:: Task ::
The records below must be returned exactly, with every picture left out.

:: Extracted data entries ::
______

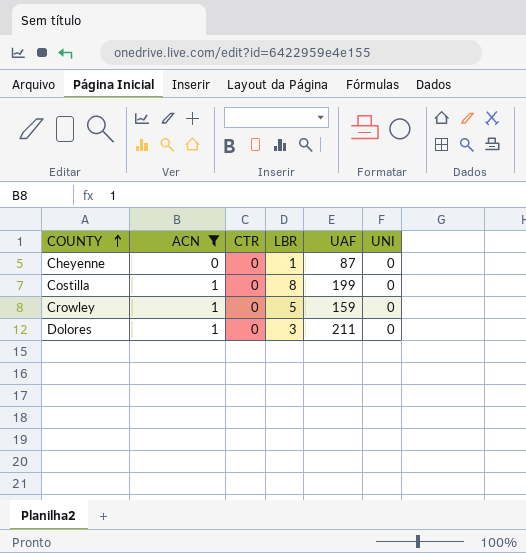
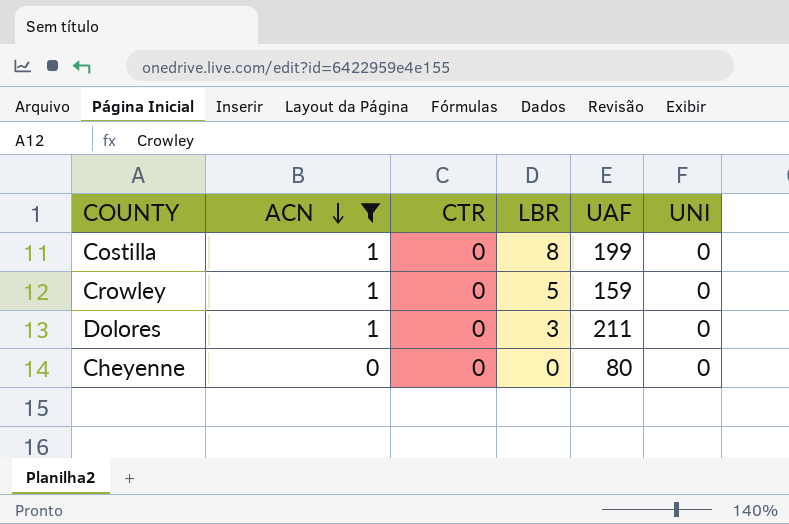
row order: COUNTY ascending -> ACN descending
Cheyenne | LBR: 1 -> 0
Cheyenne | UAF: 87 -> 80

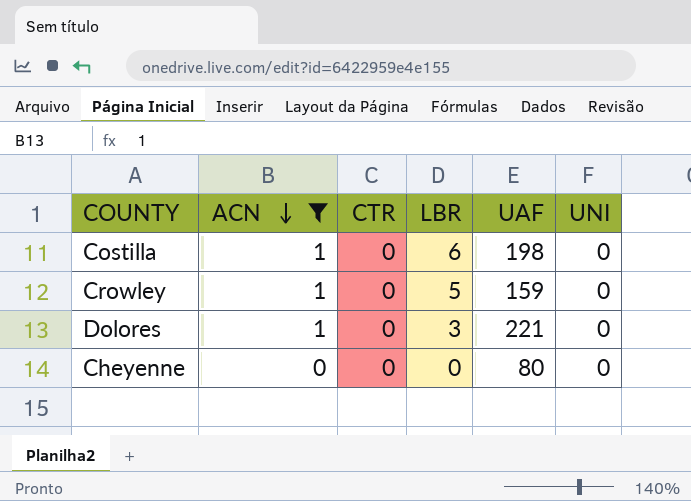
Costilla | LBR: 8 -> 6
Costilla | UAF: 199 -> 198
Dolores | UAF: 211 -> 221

______

:: Task output ::
row order: COUNTY ascending -> ACN descending
Cheyenne | LBR: 1 -> 0
Cheyenne | UAF: 87 -> 80

Costilla | LBR: 8 -> 6
Costilla | UAF: 199 -> 198
Dolores | UAF: 211 -> 221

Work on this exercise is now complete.